§ **TASK INSTRUCTIONS**: The answer must consist solely of the lines from the one containing "html: none ->" through the last line of the records, set down exactly and without any pictures.

----- INPUT -----

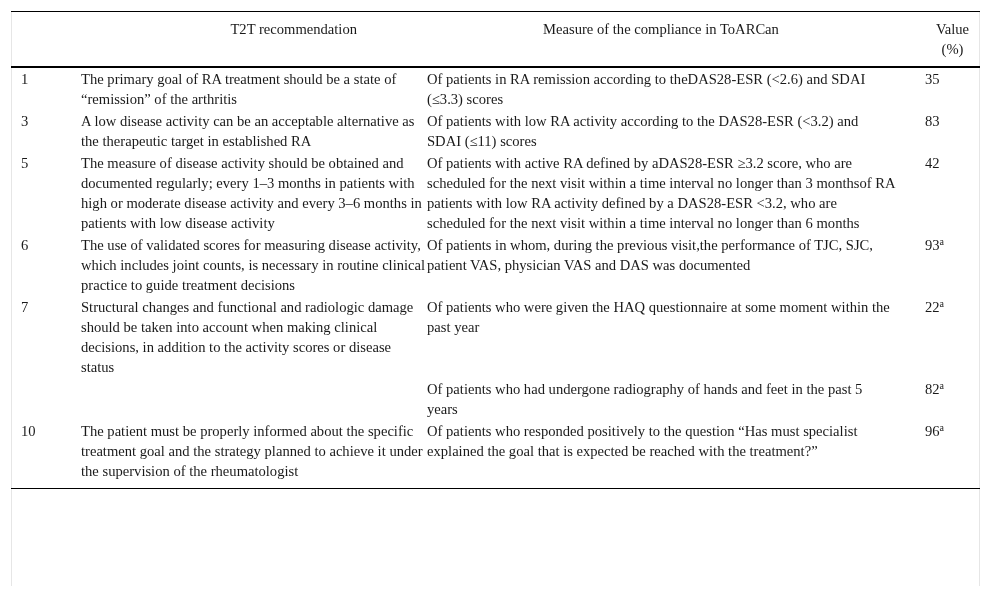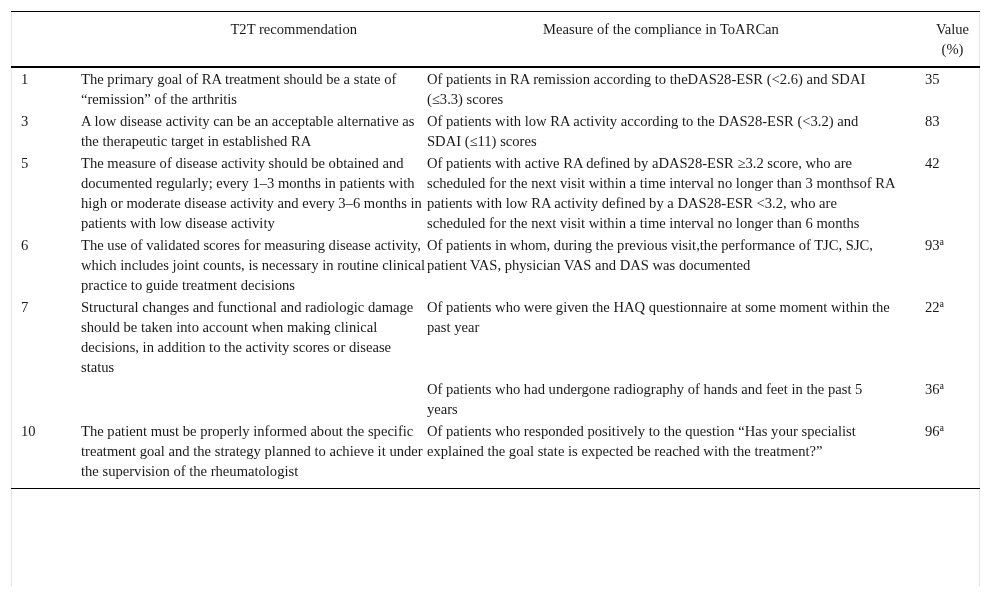"36" span { text: 36 -> 82 }
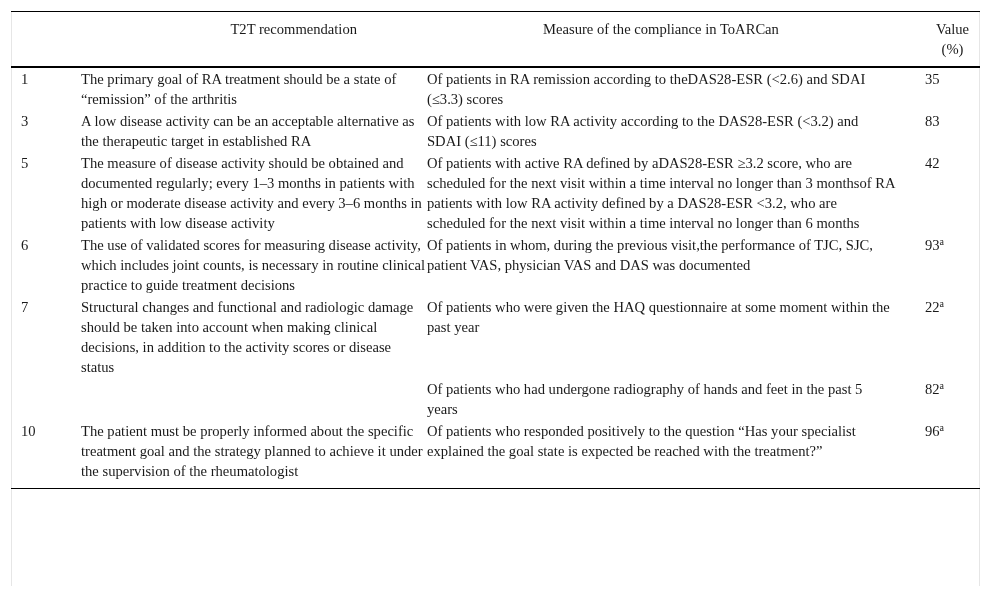"Of patients who responded positively" td.meas { text: your specialist explained the goal state -> must specialist explained the goal that }
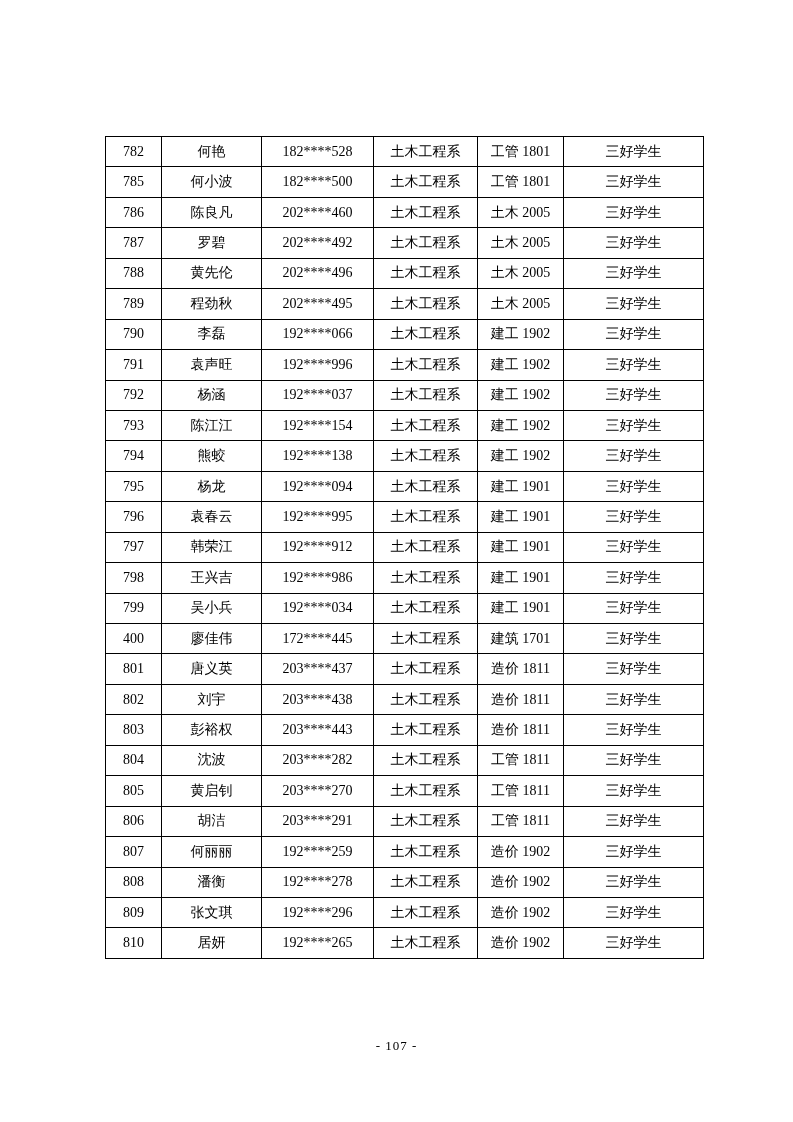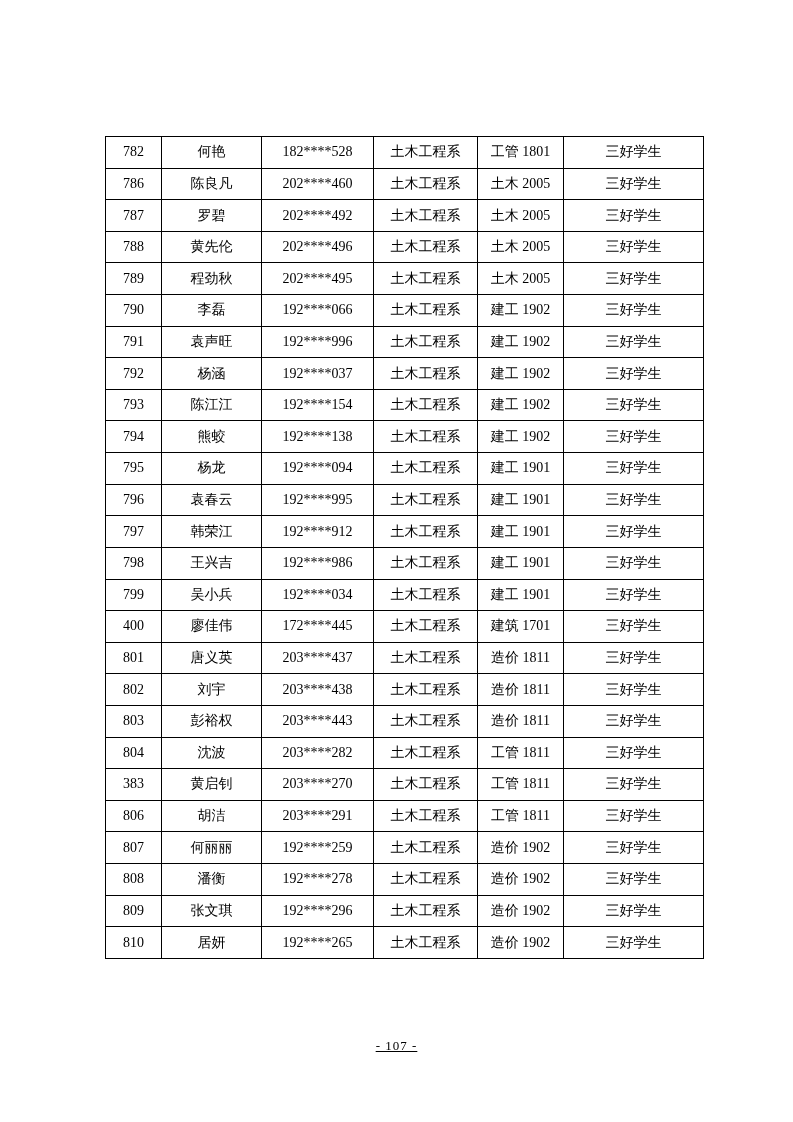"785" tr { html: none -> <tr> <td>785</td> <td>何小波</td> <td>182****500</td> <td>土木工程系</td> <td>工管 1801</td> <td>三好学生</td> </tr> }
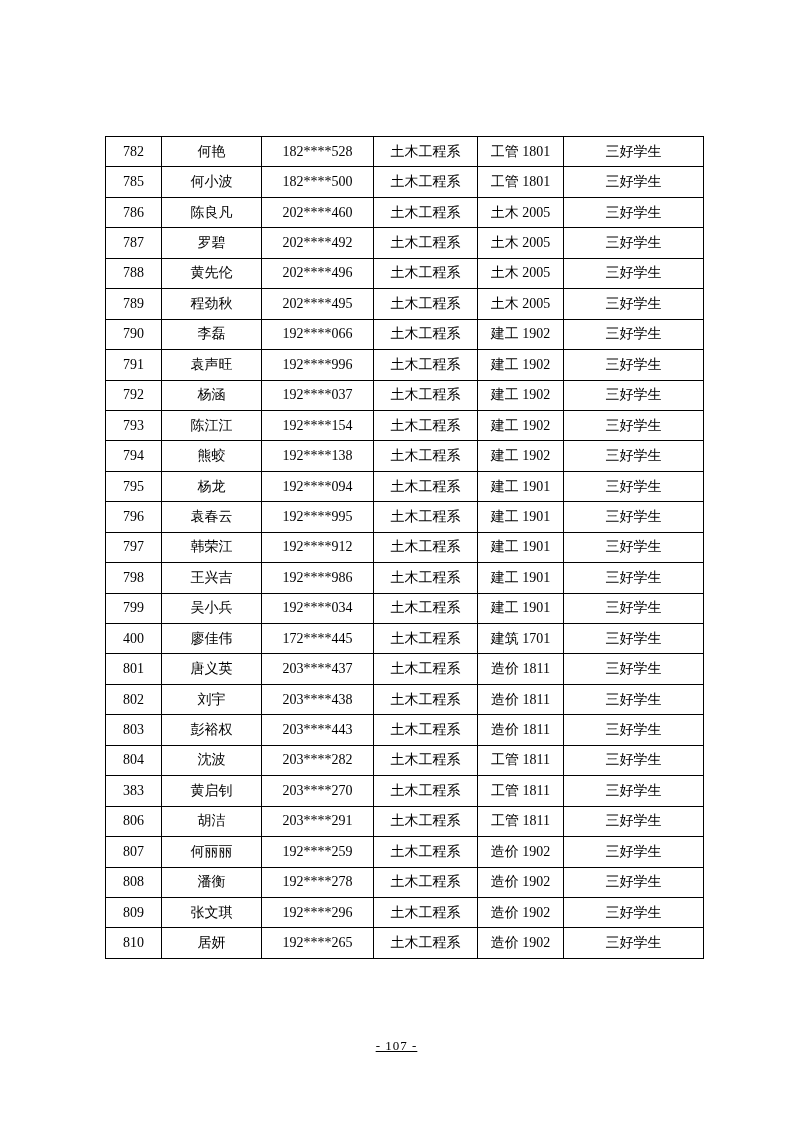"383" td { text: 383 -> 805 }
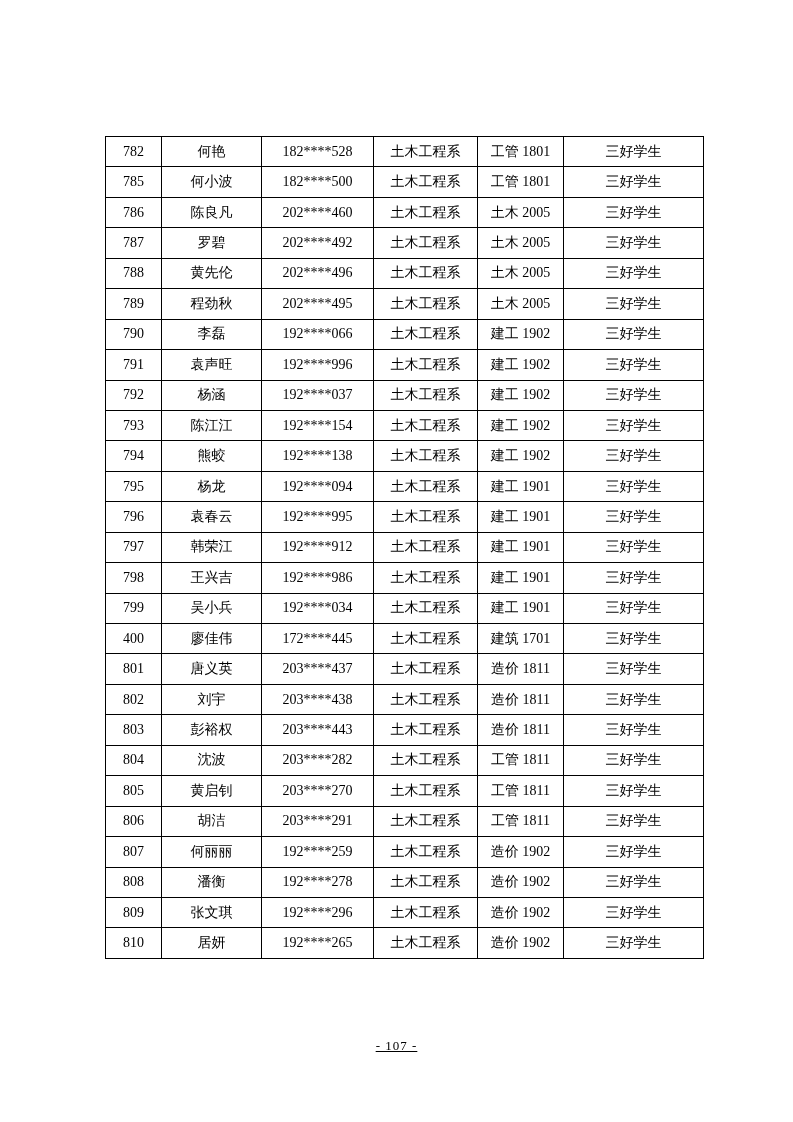"- 107 -" .page-footer { text-decoration: underline -> none }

-----

§ **ANSWER TO THIS TASK**:
"785" tr { html: none -> <tr> <td>785</td> <td>何小波</td> <td>182****500</td> <td>土木工程系</td> <td>工管 1801</td> <td>三好学生</td> </tr> }
"383" td { text: 383 -> 805 }
"- 107 -" .page-footer { text-decoration: underline -> none }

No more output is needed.